- **Try it**
Write the entries out exactly. Any images they hold stay out of the copy.
Records for the task section start
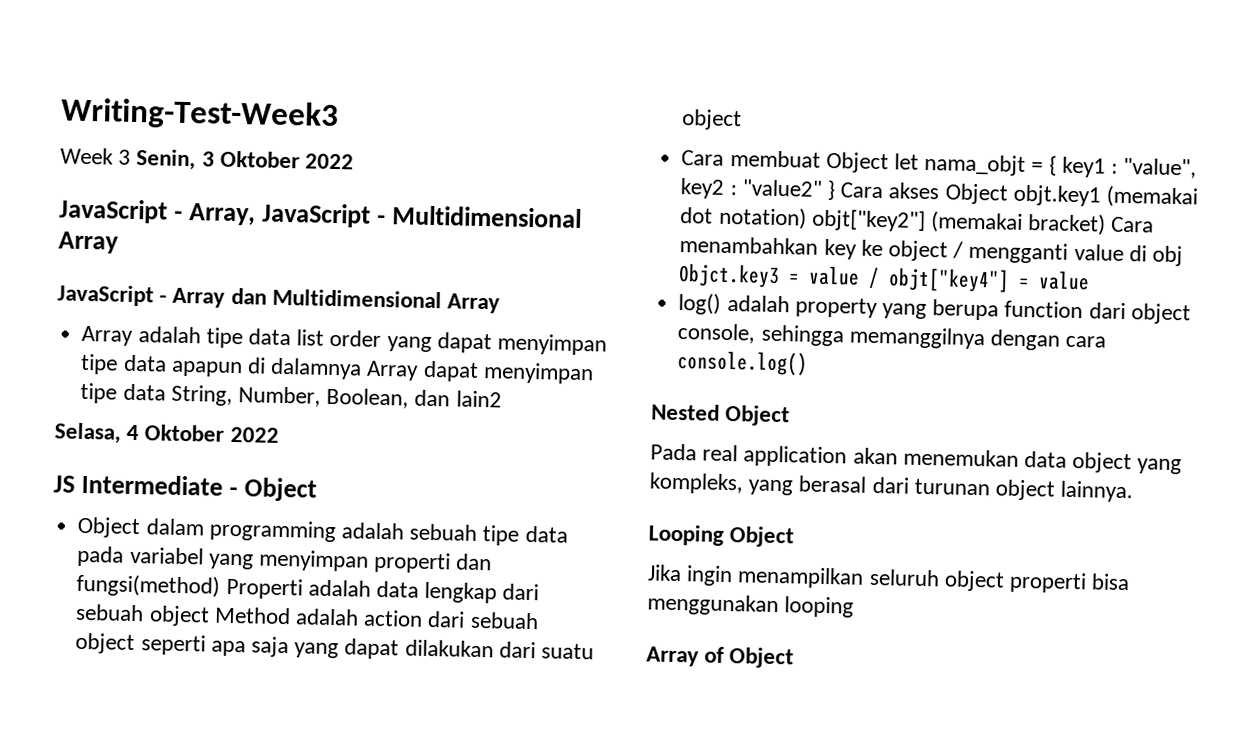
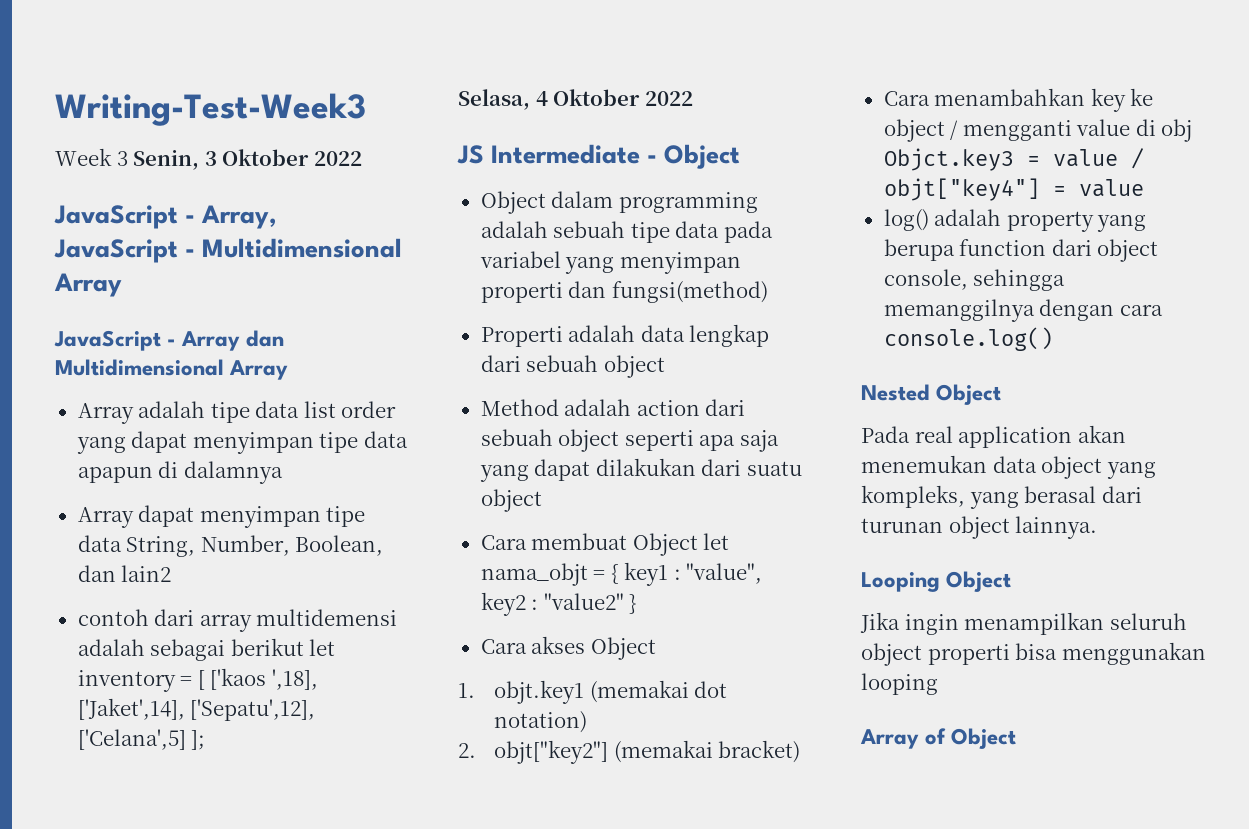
(363, 368) none -> (283, 472) //
(502, 399) none -> [77,609,398,632] [77,638,336,661] [77,668,318,692] [77,698,316,721] [77,729,206,750] // contoh dari array multidemensi adalah sebagai berikut let inventory = [ ['kaos ',18], ['Jaket',14], ['Sepatu',12], ['Celana',5] ];
(221, 585) none -> (768, 292) //
(210, 616) none -> (665, 366) //
(836, 190) none -> (638, 604) //
(1008, 194) none -> [458,683,475,698] // 1.
(807, 218) none -> [458,743,476,758] // 2.
(1107, 224) none -> (801, 751) //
Records for the task section end
- **Expected output**
(363, 368) none -> (283, 472) //
(502, 399) none -> [77,609,398,632] [77,638,336,661] [77,668,318,692] [77,698,316,721] [77,729,206,750] // contoh dari array multidemensi adalah sebagai berikut let inventory = [ ['kaos ',18], ['Jaket',14], ['Sepatu',12], ['Celana',5] ];
(221, 585) none -> (768, 292) //
(210, 616) none -> (665, 366) //
(836, 190) none -> (638, 604) //
(1008, 194) none -> [458,683,475,698] // 1.
(807, 218) none -> [458,743,476,758] // 2.
(1107, 224) none -> (801, 751) //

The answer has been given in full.